Plusieurs acheteurs membres de la commission ont déjà utilisé ces référentiels pour créer des grilles de sélection, ministère de la Défense, Société générale, SNCF… Libre à chacun à partir de cette grille en combinant et en pondérant les différents critères comme ils l’entendent.

Avoir une approche plus rationnelle de tous ces éléments qui, par définition, sont plus émotionnels

Des soft skills aussi précieuses que pour un recrutement

En listant les soft skills attendues de la part d’un prestataire de conseil, la commission s’est positionnée dans une optique de gestion des ressources externes comme le ferait un recruteur, cultivant l’ambition d’« avoir une approche plus rationnelle de tous ces éléments qui, par définition, sont plus émotionnels. » La question que la commission achats du Syntec a voulu résoudre est celle des qualités collectives attendues d’une équipe de consultants par un donneurs d’ordres : force de conviction, adaptabilité, intelligences sociales… « Le fait d’avoir des consultants en recrutement dans la réflexion nous a beaucoup aidé dans notre travail sur les soft skills  », note Bertrand Maguet.

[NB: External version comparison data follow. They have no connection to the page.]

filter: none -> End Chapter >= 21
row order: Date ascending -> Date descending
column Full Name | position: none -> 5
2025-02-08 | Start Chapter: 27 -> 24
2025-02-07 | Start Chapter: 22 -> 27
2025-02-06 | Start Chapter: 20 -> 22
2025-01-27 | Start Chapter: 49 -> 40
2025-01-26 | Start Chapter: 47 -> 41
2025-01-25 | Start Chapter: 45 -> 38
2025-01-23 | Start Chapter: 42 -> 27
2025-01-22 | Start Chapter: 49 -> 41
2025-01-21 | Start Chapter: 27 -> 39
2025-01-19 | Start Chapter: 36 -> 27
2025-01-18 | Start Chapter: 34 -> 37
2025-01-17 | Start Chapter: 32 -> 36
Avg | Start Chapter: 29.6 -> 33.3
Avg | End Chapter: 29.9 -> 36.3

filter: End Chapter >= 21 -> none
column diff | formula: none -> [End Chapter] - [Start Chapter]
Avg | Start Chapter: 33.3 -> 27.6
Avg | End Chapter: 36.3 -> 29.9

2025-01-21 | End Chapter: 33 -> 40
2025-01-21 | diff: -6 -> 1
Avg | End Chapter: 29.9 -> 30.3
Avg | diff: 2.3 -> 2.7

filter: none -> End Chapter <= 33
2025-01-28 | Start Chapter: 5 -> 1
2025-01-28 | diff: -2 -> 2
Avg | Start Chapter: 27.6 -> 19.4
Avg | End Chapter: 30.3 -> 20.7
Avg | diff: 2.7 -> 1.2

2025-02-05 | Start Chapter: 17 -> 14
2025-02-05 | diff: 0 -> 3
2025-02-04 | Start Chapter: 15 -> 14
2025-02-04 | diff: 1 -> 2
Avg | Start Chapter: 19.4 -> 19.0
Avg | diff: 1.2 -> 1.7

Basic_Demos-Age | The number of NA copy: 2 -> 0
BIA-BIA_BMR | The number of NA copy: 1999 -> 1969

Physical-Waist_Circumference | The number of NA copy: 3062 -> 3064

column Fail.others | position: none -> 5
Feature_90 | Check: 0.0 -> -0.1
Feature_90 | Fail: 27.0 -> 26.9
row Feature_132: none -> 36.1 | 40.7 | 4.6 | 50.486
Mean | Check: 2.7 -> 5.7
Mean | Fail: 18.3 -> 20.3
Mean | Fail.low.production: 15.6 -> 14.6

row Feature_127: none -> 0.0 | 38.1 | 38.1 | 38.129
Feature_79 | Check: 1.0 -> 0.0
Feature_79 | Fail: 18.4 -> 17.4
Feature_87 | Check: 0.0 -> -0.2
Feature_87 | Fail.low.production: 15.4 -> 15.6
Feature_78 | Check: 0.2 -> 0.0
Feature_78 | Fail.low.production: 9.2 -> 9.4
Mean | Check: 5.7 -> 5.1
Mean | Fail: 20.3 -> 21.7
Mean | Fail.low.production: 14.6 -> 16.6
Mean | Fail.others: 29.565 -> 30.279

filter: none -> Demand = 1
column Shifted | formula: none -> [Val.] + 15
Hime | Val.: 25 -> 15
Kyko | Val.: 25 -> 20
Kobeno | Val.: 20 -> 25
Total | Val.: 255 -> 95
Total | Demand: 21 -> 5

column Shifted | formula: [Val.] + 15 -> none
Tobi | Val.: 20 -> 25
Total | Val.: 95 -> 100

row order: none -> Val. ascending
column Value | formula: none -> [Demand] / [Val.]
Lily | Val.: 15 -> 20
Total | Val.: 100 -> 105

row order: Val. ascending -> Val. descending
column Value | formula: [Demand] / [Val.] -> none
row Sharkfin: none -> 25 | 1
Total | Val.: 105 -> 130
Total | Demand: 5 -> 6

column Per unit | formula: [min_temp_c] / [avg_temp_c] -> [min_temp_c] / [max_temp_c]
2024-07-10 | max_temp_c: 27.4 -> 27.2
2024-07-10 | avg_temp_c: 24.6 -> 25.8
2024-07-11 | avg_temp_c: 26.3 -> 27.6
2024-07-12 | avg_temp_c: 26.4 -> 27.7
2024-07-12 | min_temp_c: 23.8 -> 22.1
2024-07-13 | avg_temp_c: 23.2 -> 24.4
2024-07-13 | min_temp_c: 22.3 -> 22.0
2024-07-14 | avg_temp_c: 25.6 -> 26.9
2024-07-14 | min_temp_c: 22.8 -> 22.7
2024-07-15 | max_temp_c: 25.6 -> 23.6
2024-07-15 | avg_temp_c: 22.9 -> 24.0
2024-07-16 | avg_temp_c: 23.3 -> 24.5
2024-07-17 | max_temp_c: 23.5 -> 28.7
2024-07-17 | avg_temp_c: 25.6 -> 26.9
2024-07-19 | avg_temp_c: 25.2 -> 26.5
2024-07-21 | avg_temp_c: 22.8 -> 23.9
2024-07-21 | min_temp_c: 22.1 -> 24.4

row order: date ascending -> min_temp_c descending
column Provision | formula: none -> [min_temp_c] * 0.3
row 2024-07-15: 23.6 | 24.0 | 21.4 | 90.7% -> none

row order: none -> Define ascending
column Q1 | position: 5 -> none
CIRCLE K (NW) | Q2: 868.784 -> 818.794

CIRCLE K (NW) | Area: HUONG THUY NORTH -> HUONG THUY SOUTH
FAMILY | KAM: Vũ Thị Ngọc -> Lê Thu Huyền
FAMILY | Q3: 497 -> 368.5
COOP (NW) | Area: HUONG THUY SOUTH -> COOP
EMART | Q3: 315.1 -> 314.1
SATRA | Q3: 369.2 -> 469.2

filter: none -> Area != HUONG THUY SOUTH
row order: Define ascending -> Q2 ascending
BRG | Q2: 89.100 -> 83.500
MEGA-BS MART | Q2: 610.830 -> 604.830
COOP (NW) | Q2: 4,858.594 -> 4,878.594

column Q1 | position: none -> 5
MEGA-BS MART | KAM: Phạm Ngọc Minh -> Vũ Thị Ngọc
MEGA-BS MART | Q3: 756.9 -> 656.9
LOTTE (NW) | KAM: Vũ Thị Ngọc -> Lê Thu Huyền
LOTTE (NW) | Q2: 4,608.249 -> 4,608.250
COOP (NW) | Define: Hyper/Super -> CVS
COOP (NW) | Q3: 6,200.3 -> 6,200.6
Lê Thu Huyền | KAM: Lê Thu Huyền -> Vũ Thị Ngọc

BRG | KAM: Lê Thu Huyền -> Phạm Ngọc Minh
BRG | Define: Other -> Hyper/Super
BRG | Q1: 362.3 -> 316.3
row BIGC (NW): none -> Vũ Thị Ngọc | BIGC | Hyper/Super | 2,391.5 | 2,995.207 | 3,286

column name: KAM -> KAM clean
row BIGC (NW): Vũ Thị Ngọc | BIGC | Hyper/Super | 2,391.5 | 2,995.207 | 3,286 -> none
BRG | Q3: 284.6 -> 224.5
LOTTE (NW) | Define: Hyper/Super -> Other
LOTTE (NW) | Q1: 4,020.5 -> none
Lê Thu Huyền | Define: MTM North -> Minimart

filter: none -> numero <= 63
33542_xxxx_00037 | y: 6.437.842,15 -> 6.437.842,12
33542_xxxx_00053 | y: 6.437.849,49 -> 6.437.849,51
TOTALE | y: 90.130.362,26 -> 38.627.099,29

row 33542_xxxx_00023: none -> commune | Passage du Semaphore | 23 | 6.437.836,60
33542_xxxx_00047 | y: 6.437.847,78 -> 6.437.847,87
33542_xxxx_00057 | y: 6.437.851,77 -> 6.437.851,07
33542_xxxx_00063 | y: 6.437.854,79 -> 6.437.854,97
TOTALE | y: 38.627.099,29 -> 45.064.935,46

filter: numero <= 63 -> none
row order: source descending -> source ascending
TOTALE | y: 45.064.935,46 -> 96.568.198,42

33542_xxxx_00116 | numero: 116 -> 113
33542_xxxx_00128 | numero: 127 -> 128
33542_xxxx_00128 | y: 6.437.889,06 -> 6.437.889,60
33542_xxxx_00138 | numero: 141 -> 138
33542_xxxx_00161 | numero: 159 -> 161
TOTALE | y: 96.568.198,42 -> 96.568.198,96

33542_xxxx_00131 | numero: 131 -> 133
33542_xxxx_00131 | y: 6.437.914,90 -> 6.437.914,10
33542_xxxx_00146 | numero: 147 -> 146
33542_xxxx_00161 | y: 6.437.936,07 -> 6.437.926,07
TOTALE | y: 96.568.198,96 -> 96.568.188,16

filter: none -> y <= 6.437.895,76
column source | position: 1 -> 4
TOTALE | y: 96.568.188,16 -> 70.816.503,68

Le président de la Commission achats rappelle que Syntec Conseil est le résultat de la fusion de quatre syndicats : consulting, études, communication, conseil en recrutement et conseil en évolution professionnelle. Syntec Conseil regroupe une centaine d’entreprises, représentant 80 % du chiffre d’affaires de la profession en termes de conseil en management.

« Si vous établissez un bon portrait-robot du collectif que vous recherchez, vous avez plus de chance d’avoir le collectif qui correspond à votre besoin. Avec un cabinet de Conseil en stratégie, le client demandera à l’équipe de l’adaptabilité, de l’intelligence collective, une capacité d’analyse, de la créativité… dans une mission de mise en place d’un système d’information, l’accent sera plutôt mis sur l’intelligence sociale au niveau collectif, la capacité à embarquer les gens, la force de conviction, et cetera. », explique Bertrand Maguet.

Gare au retour des mauvaises pratiques d’achats

Ce travail sur les compétences et les savoir-être attendus permet à la Commission achats de défendre une approche de l’achat de conseil moins focalisée sur le critère économique ; « Au sein de la commission achat, nous avons toujours lutté pour que le critère prix ne soit pas supérieur à 50 % », rappelle Bertrand Maguet.

Depuis 2023, nous voyons réapparaître des pratiques d’achat non vertueuses, telles que des enchères inversées ou encore des marges-arrières

Un rappel pas inutile à un moment où les tensions du passé pourraient revoir le jour. Avec l’inversion en cours du rapport de force entre clients et fournisseurs, Bertrand Maguet et ses confrères s’inquiètent du retour de mauvaises pratiques d’achats. « Ces dernières années, l’équilibre offre demande était plus en faveur des consultants, il y avait même attrition et d’un manque de compétences sur certains domaines. Depuis 2023, nous voyons réapparaître des pratiques d’achat non vertueuses, telles que des enchères inversées ou encore des marges-arrières », dénonce-t-il, tout en soulignant que la qualité du dialogue instaurée entre consultants et acheteurs s’est profondément enrichie avec le temps. « C’est une spirale vertueuse. Le métier d’acheteur de prestations intellectuelles s’est bien amélioré au fil des années. Nous avons face à nous des acheteurs très bien formés qui alimentent la réflexion », constate, confiant, le président de la Commission achats.